**TASK REQUIREMENTS**
From the entries below, copy every line that has the word "none".

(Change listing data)
>>>>

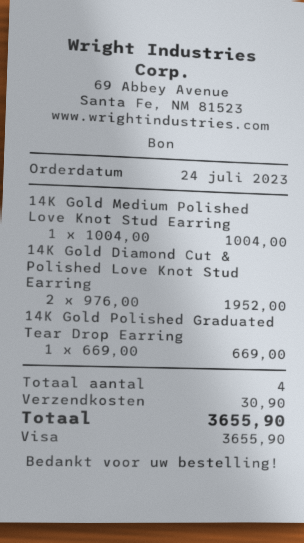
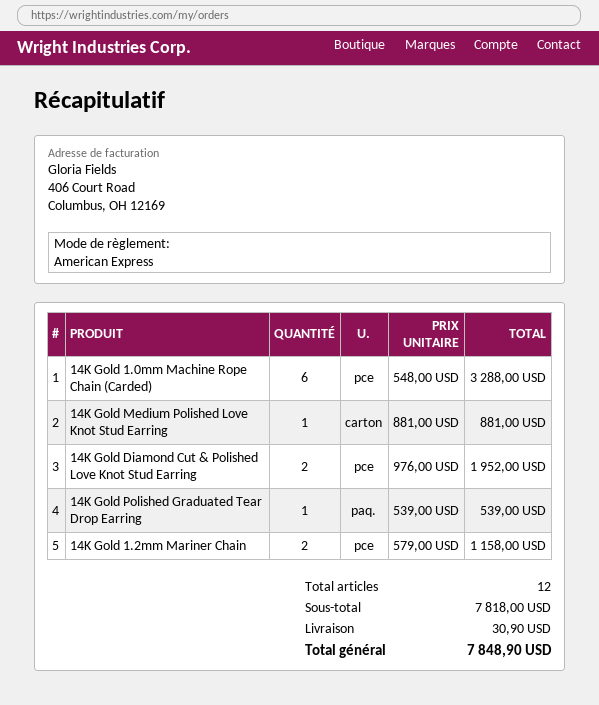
payment method: Visa -> American Express
14K Gold Medium Polished Love Knot Stud Earring: 1 x 1004.00 = 1004.00 -> 1 x 881.00 = 881.00
14K Gold Polished Graduated Tear Drop Earring: 1 x 669.00 = 669.00 -> 1 x 539.00 = 539.00
14K Gold 1.0mm Machine Rope Chain (Carded): none -> 6 x 548.00 = 3288.00
14K Gold 1.2mm Mariner Chain: none -> 2 x 579.00 = 1158.00
total quantity: 4 -> 12
total: 3655.90 -> 7848.90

<<<<

**SOLUTION FOR THIS TASK**
14K Gold 1.0mm Machine Rope Chain (Carded): none -> 6 x 548.00 = 3288.00
14K Gold 1.2mm Mariner Chain: none -> 2 x 579.00 = 1158.00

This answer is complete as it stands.